EU seeks sphere of influence in Ukraine: Russia
MOSCOW Russia accused the European Union on Friday of seeking to create a “sphere of influence” on its borders by pressing Ukraine to choose closer ties with the Western bloc at the expense of relations with Moscow.
Foreign Minister Sergei Lavrov sharpened Russian allegations of Western interference in its neighbour’s turbulent affairs at a joint news conference after talks with his German counterpart, Frank-Walter Steinmeier.
Steinmeier had said that “no one should have an interest in lighting the fuse on the powder keg” and Ukraine must not become a “geopolitical chess game”. He said it was up to the conflicting parties in Kyiv to find a solution.
Russia and the EU have exchanged recriminations since Kyiv’s decision in November to shelve plans to sign a trade agreement with Brussels and to seek closer links with Russia instead, a move that sparked mass unrest in Ukraine.
The protests, in which at least six people have been killed, led President Viktor Yanukovych to sack his prime minister and he has until the end of this month to name a successor.
Ukrainian authorities on Friday provisionally freed the last 234 detained protesters under an amnesty offer aimed at defusing protracted street unrest, but activists decried the move as a sham and pressed for further concessions.
Yanukovych’s government has fixed Monday as the deadline for all occupied municipal buildings to be cleared of protesters and barricades to be removed from city centre roads in Kyiv in exchange for the release of the detainees and a possible future pardon.
In many respects, the showdown over Ukraine is about reordering power and influence in Europe following the 1991 collapse of the Communist Soviet Union. The EU’s enlargement process of the past decade has drawn in several former Soviet republics and former East European satellites of Moscow.

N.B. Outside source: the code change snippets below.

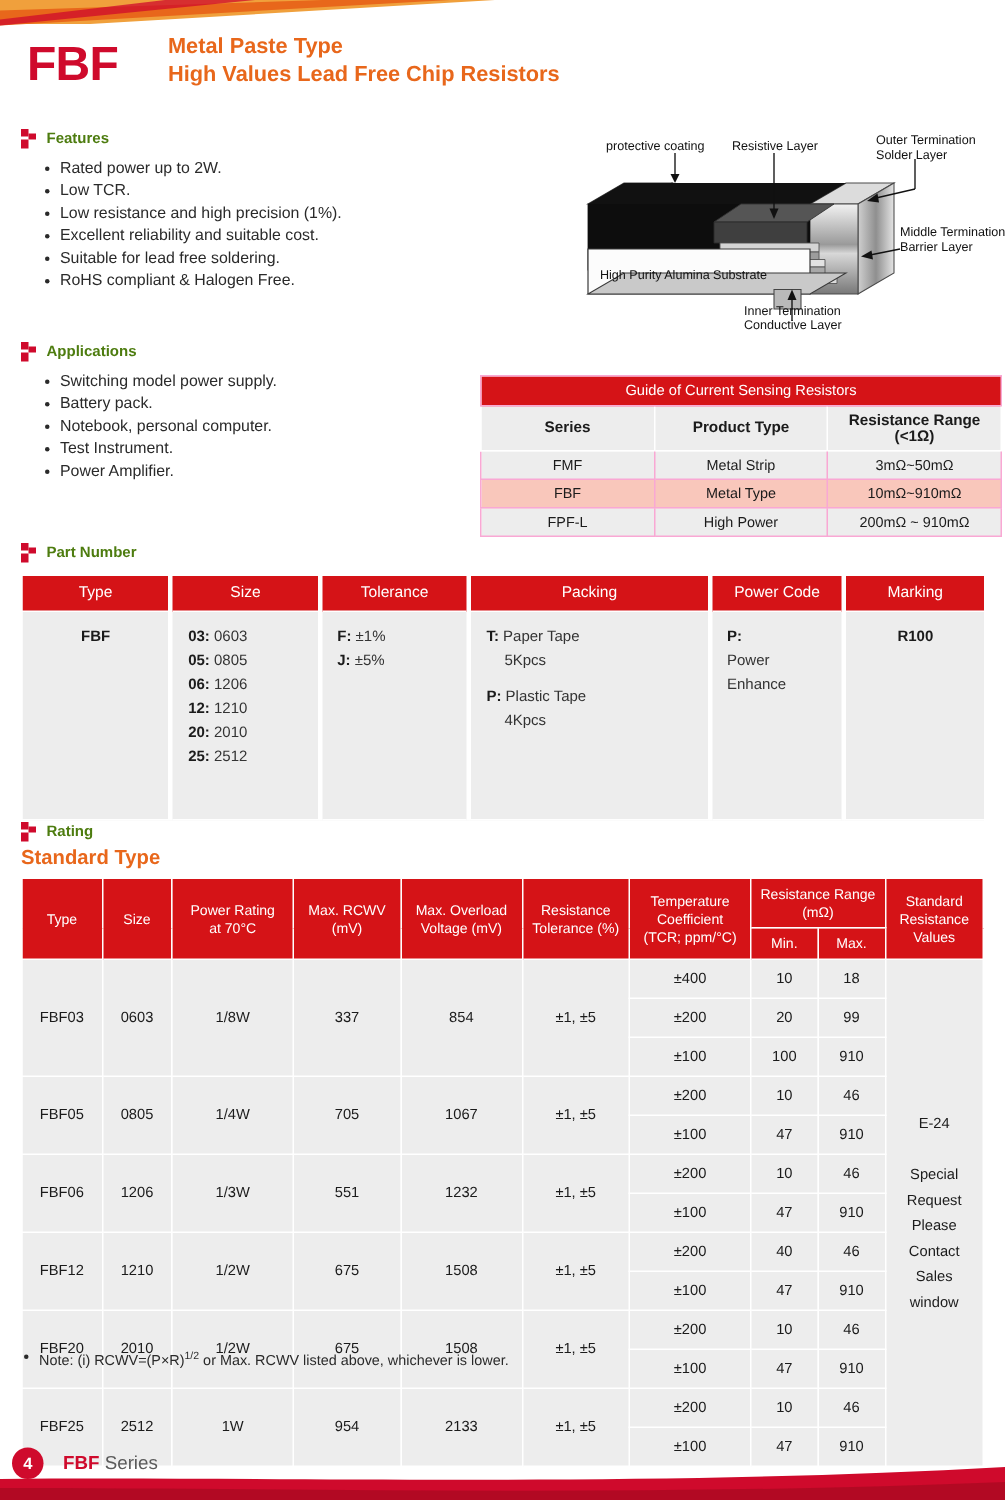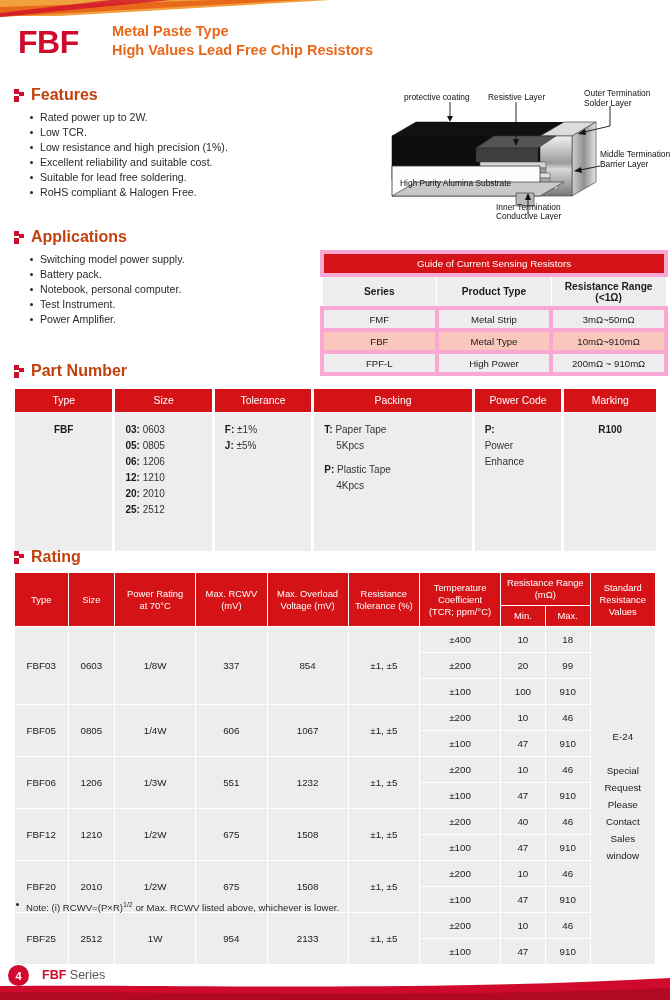--- a/index.html
+++ b/index.html
@@ -25,7 +25,7 @@
   .sec-ico i.a{left:0;top:0;width:5px;height:5px;}
   .sec-ico i.b{left:5px;top:3px;width:5px;height:4px;}
   .sec-ico i.c{left:0;top:7px;width:5px;height:6px;}
-  .sec-title{color:#c2410c;font-size:16px;font-weight:bold;}
+  .sec-title{color:#4d7c0f;font-size:10px;font-weight:bold;}
   .sub-head{color:#e8671b;font-size:13.5px;font-weight:bold;margin-top:3px;}
 
   

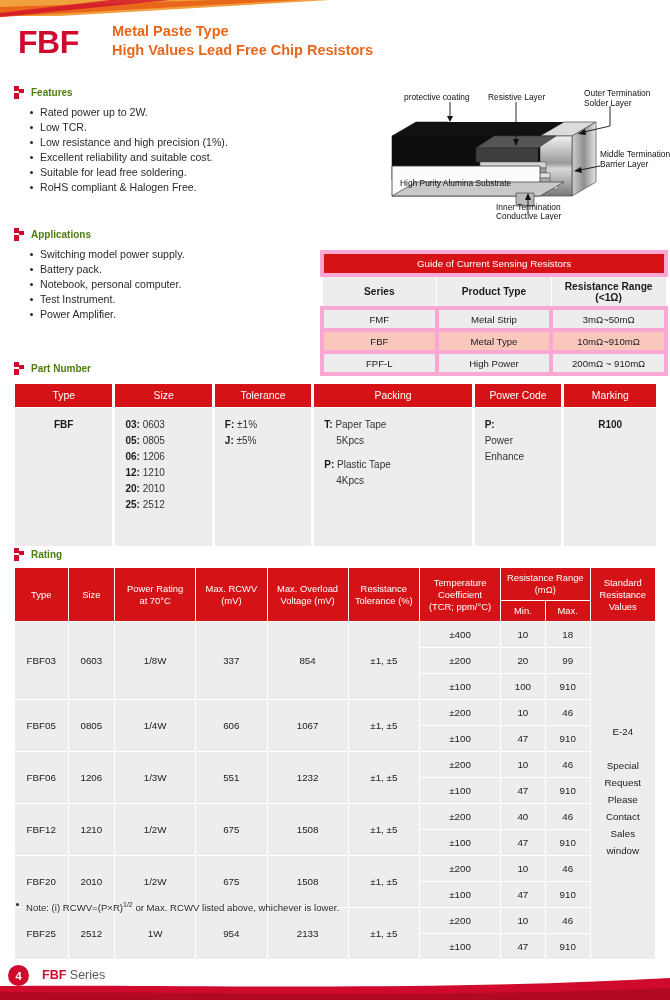--- a/index.html
+++ b/index.html
@@ -49,7 +49,7 @@
   #guide table{width:100%;table-layout:fixed;}
   #guide .cap{background:#d51317;color:#fff;font-size:9.8px;text-align:center;padding:4px 0;font-weight:normal;}
   #guide th{background:#ededed;color:#1b1b1b;font-size:10.2px;font-weight:bold;padding:3.5px 0;text-align:center;border:1px solid #fff;}
-  #guide td{background:#ededed;color:#1b1b1b;font-size:9.6px;padding:3.5px 0;text-align:center;border:4px solid #f9a8d4;}
+  #guide td{background:#ededed;color:#1b1b1b;font-size:9.6px;padding:3.5px 0;text-align:center;border:1px solid #f9a8d4;}
   #guide tr.hl td{background:#f9c7bb;}
 
   

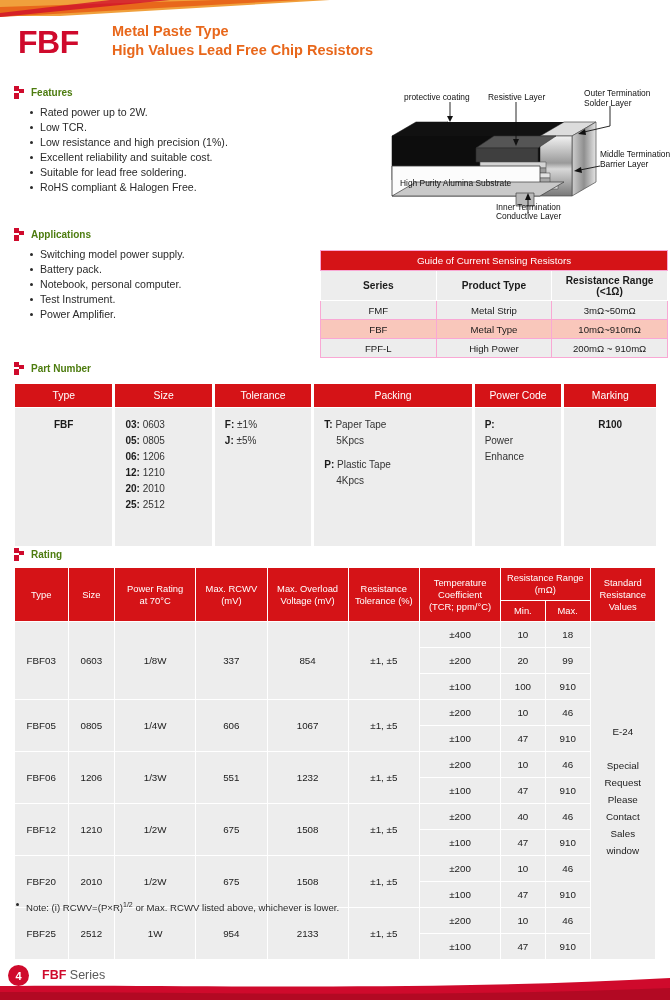--- a/index.html
+++ b/index.html
@@ -303,6 +303,7 @@
       </span>
     <span class="sec-title">Rating</span>
   </div>
+  <div class="sub-head">Standard Type</div>
   <table class="tbl" id="rt">
     <colgroup>
         <col style="width:8.6%">

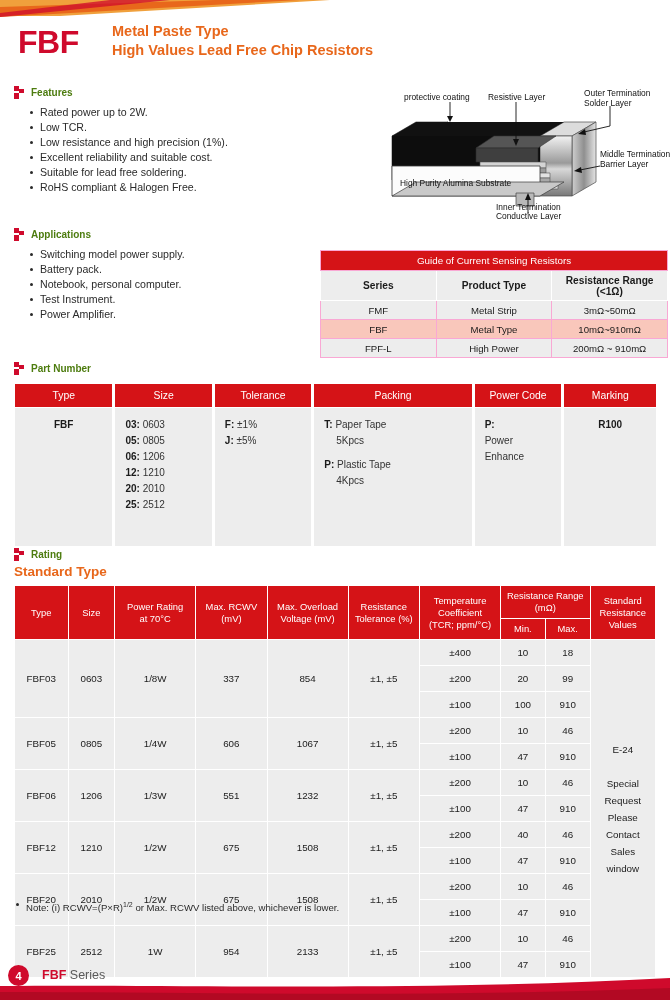--- a/index.html
+++ b/index.html
@@ -361,7 +361,7 @@
           <td rowspan="2">FBF05</td>
           <td rowspan="2">0805</td>
           <td rowspan="2">1/4W</td>
-          <td rowspan="2">606</td>
+          <td rowspan="2">705</td>
           <td rowspan="2">1067</td>
           <td rowspan="2">±1, ±5</td>
           <td>±200</td>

Moscow has pushed back, and is now trying to set up its own Eurasian customs union to rival the EU, preferably with Ukraine, a sprawling country of 46 million with whom it shares deep historical and cultural roots.
Lavrov warned the West against interceding in the crisis, saying Ukrainians should be left to solve their own affairs.
German Chancellor Angela Merkel will meet Ukrainian opposition leaders Vitaly Klitschko and Arseny Yatsenyuk in Berlin on Monday, her spokesman said.
During talks in Moscow on Thursday evening and Friday Steinmeier and Lavrov discussed the possibility of an international organisation mandated to mediate between the conflicting sides in Ukraine.
Germany has suggested the Organisation for Security and Cooperation in Europe (OSCE) as one possibility. The OSCE, the continent’s main rights watchdog, is now under a Swiss presidency and counts Russia, Ukraine and European Union countries as members. Ukraine would have to ask for such mediation, however.
Meanwhile, a source in the delegation of Steinmeier said Russian President Vladimir Putin would welcome closer economic ties between the Europe Union and Ukraine. “Putin said steps towards economic convergence between the EU and Ukraine were welcome,” the source said on Friday.